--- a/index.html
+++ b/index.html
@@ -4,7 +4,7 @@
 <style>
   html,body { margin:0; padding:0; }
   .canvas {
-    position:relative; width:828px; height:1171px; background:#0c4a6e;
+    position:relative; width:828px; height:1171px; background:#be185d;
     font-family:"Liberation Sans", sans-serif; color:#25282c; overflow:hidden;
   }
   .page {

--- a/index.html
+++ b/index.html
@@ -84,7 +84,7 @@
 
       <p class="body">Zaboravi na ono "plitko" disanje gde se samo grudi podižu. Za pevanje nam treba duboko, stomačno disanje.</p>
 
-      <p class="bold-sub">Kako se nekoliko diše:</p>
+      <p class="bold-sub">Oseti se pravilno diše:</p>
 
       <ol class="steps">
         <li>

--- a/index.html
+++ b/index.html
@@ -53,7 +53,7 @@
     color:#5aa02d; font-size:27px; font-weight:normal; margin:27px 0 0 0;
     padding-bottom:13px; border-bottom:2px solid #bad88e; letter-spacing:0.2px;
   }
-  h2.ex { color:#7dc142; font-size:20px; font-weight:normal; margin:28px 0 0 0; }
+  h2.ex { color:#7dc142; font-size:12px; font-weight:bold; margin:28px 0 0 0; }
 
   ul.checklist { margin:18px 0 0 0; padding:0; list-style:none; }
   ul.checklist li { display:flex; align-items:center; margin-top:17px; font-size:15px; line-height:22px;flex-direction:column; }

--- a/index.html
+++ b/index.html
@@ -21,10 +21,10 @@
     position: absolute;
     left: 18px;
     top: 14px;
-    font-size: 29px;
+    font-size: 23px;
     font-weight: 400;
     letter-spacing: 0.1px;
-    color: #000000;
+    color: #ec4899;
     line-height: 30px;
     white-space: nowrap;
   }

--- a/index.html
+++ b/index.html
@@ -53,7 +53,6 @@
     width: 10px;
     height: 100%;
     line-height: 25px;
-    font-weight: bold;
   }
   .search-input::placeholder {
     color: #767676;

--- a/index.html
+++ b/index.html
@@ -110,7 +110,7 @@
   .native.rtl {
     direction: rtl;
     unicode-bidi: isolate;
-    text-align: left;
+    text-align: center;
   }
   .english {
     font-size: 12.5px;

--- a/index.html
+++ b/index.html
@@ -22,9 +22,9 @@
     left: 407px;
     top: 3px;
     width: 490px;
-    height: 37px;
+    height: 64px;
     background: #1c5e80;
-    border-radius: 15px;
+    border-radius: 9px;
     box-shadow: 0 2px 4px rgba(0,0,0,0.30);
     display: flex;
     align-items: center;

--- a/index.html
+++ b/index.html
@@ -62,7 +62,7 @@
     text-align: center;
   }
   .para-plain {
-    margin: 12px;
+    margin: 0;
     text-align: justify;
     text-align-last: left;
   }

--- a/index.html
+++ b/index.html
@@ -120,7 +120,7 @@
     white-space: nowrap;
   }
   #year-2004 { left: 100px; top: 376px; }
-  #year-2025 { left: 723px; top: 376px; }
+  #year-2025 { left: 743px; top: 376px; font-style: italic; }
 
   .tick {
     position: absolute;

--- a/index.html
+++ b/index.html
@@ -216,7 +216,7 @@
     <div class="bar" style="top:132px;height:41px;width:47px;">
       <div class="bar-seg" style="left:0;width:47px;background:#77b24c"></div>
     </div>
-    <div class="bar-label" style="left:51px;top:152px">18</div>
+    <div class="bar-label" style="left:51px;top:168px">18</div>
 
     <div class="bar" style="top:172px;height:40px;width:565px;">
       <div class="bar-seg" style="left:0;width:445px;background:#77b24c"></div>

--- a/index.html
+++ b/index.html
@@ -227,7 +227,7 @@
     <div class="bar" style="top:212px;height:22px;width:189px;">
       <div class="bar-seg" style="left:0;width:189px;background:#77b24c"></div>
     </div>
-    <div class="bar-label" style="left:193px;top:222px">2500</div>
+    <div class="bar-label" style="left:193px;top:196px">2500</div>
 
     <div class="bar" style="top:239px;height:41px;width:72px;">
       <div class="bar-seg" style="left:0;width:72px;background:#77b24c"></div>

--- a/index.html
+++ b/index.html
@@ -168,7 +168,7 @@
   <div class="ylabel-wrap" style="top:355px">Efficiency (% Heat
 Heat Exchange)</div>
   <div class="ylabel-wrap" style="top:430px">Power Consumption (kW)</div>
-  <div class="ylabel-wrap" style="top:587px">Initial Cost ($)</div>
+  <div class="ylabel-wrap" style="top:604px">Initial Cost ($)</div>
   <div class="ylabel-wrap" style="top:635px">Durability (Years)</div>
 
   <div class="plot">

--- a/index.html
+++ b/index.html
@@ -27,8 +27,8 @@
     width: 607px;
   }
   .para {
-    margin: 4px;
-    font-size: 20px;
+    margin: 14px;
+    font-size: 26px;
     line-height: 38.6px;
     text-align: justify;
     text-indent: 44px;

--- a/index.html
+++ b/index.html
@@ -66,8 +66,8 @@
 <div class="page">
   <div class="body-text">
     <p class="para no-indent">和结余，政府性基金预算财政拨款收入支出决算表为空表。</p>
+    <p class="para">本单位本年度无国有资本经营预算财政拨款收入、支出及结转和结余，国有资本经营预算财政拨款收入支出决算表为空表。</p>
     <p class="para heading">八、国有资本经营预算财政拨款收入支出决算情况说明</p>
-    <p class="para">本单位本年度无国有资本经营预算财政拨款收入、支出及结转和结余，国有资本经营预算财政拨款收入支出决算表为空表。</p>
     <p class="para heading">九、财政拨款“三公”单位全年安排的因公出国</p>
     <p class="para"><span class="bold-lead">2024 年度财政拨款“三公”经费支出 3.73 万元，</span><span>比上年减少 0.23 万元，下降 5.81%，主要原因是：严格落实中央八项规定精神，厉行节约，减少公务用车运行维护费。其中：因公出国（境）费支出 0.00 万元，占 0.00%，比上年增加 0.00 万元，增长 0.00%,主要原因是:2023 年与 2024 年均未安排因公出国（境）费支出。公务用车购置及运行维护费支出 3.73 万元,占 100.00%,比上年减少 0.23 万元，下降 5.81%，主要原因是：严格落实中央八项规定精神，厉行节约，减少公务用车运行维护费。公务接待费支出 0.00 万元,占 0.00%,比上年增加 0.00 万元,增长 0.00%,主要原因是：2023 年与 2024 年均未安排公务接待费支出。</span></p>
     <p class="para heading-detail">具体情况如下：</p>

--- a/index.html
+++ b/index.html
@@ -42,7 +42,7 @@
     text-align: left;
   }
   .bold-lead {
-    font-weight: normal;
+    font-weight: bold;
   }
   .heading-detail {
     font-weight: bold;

|---|

▶ _REQUIRED WORK_: Write out every entry exactly as given.

▶ _EXERCISE ANSWER_:
--- a/index.html
+++ b/index.html
@@ -4,7 +4,7 @@
 <style>
   html,body { margin:0; padding:0; }
   .canvas {
-    position:relative; width:828px; height:1171px; background:#0c4a6e;
+    position:relative; width:828px; height:1171px; background:#be185d;
     font-family:"Liberation Sans", sans-serif; color:#25282c; overflow:hidden;
   }
   .page {

--- a/index.html
+++ b/index.html
@@ -84,7 +84,7 @@
 
       <p class="body">Zaboravi na ono "plitko" disanje gde se samo grudi podižu. Za pevanje nam treba duboko, stomačno disanje.</p>
 
-      <p class="bold-sub">Kako se nekoliko diše:</p>
+      <p class="bold-sub">Oseti se pravilno diše:</p>
 
       <ol class="steps">
         <li>

--- a/index.html
+++ b/index.html
@@ -53,7 +53,7 @@
     color:#5aa02d; font-size:27px; font-weight:normal; margin:27px 0 0 0;
     padding-bottom:13px; border-bottom:2px solid #bad88e; letter-spacing:0.2px;
   }
-  h2.ex { color:#7dc142; font-size:20px; font-weight:normal; margin:28px 0 0 0; }
+  h2.ex { color:#7dc142; font-size:12px; font-weight:bold; margin:28px 0 0 0; }
 
   ul.checklist { margin:18px 0 0 0; padding:0; list-style:none; }
   ul.checklist li { display:flex; align-items:center; margin-top:17px; font-size:15px; line-height:22px;flex-direction:column; }

--- a/index.html
+++ b/index.html
@@ -21,10 +21,10 @@
     position: absolute;
     left: 18px;
     top: 14px;
-    font-size: 29px;
+    font-size: 23px;
     font-weight: 400;
     letter-spacing: 0.1px;
-    color: #000000;
+    color: #ec4899;
     line-height: 30px;
     white-space: nowrap;
   }

--- a/index.html
+++ b/index.html
@@ -53,7 +53,6 @@
     width: 10px;
     height: 100%;
     line-height: 25px;
-    font-weight: bold;
   }
   .search-input::placeholder {
     color: #767676;

--- a/index.html
+++ b/index.html
@@ -110,7 +110,7 @@
   .native.rtl {
     direction: rtl;
     unicode-bidi: isolate;
-    text-align: left;
+    text-align: center;
   }
   .english {
     font-size: 12.5px;

--- a/index.html
+++ b/index.html
@@ -22,9 +22,9 @@
     left: 407px;
     top: 3px;
     width: 490px;
-    height: 37px;
+    height: 64px;
     background: #1c5e80;
-    border-radius: 15px;
+    border-radius: 9px;
     box-shadow: 0 2px 4px rgba(0,0,0,0.30);
     display: flex;
     align-items: center;

--- a/index.html
+++ b/index.html
@@ -62,7 +62,7 @@
     text-align: center;
   }
   .para-plain {
-    margin: 12px;
+    margin: 0;
     text-align: justify;
     text-align-last: left;
   }

--- a/index.html
+++ b/index.html
@@ -120,7 +120,7 @@
     white-space: nowrap;
   }
   #year-2004 { left: 100px; top: 376px; }
-  #year-2025 { left: 723px; top: 376px; }
+  #year-2025 { left: 743px; top: 376px; font-style: italic; }
 
   .tick {
     position: absolute;

--- a/index.html
+++ b/index.html
@@ -216,7 +216,7 @@
     <div class="bar" style="top:132px;height:41px;width:47px;">
       <div class="bar-seg" style="left:0;width:47px;background:#77b24c"></div>
     </div>
-    <div class="bar-label" style="left:51px;top:152px">18</div>
+    <div class="bar-label" style="left:51px;top:168px">18</div>
 
     <div class="bar" style="top:172px;height:40px;width:565px;">
       <div class="bar-seg" style="left:0;width:445px;background:#77b24c"></div>

--- a/index.html
+++ b/index.html
@@ -227,7 +227,7 @@
     <div class="bar" style="top:212px;height:22px;width:189px;">
       <div class="bar-seg" style="left:0;width:189px;background:#77b24c"></div>
     </div>
-    <div class="bar-label" style="left:193px;top:222px">2500</div>
+    <div class="bar-label" style="left:193px;top:196px">2500</div>
 
     <div class="bar" style="top:239px;height:41px;width:72px;">
       <div class="bar-seg" style="left:0;width:72px;background:#77b24c"></div>

--- a/index.html
+++ b/index.html
@@ -168,7 +168,7 @@
   <div class="ylabel-wrap" style="top:355px">Efficiency (% Heat
 Heat Exchange)</div>
   <div class="ylabel-wrap" style="top:430px">Power Consumption (kW)</div>
-  <div class="ylabel-wrap" style="top:587px">Initial Cost ($)</div>
+  <div class="ylabel-wrap" style="top:604px">Initial Cost ($)</div>
   <div class="ylabel-wrap" style="top:635px">Durability (Years)</div>
 
   <div class="plot">

--- a/index.html
+++ b/index.html
@@ -27,8 +27,8 @@
     width: 607px;
   }
   .para {
-    margin: 4px;
-    font-size: 20px;
+    margin: 14px;
+    font-size: 26px;
     line-height: 38.6px;
     text-align: justify;
     text-indent: 44px;

--- a/index.html
+++ b/index.html
@@ -66,8 +66,8 @@
 <div class="page">
   <div class="body-text">
     <p class="para no-indent">和结余，政府性基金预算财政拨款收入支出决算表为空表。</p>
+    <p class="para">本单位本年度无国有资本经营预算财政拨款收入、支出及结转和结余，国有资本经营预算财政拨款收入支出决算表为空表。</p>
     <p class="para heading">八、国有资本经营预算财政拨款收入支出决算情况说明</p>
-    <p class="para">本单位本年度无国有资本经营预算财政拨款收入、支出及结转和结余，国有资本经营预算财政拨款收入支出决算表为空表。</p>
     <p class="para heading">九、财政拨款“三公”单位全年安排的因公出国</p>
     <p class="para"><span class="bold-lead">2024 年度财政拨款“三公”经费支出 3.73 万元，</span><span>比上年减少 0.23 万元，下降 5.81%，主要原因是：严格落实中央八项规定精神，厉行节约，减少公务用车运行维护费。其中：因公出国（境）费支出 0.00 万元，占 0.00%，比上年增加 0.00 万元，增长 0.00%,主要原因是:2023 年与 2024 年均未安排因公出国（境）费支出。公务用车购置及运行维护费支出 3.73 万元,占 100.00%,比上年减少 0.23 万元，下降 5.81%，主要原因是：严格落实中央八项规定精神，厉行节约，减少公务用车运行维护费。公务接待费支出 0.00 万元,占 0.00%,比上年增加 0.00 万元,增长 0.00%,主要原因是：2023 年与 2024 年均未安排公务接待费支出。</span></p>
     <p class="para heading-detail">具体情况如下：</p>

--- a/index.html
+++ b/index.html
@@ -42,7 +42,7 @@
     text-align: left;
   }
   .bold-lead {
-    font-weight: normal;
+    font-weight: bold;
   }
   .heading-detail {
     font-weight: bold;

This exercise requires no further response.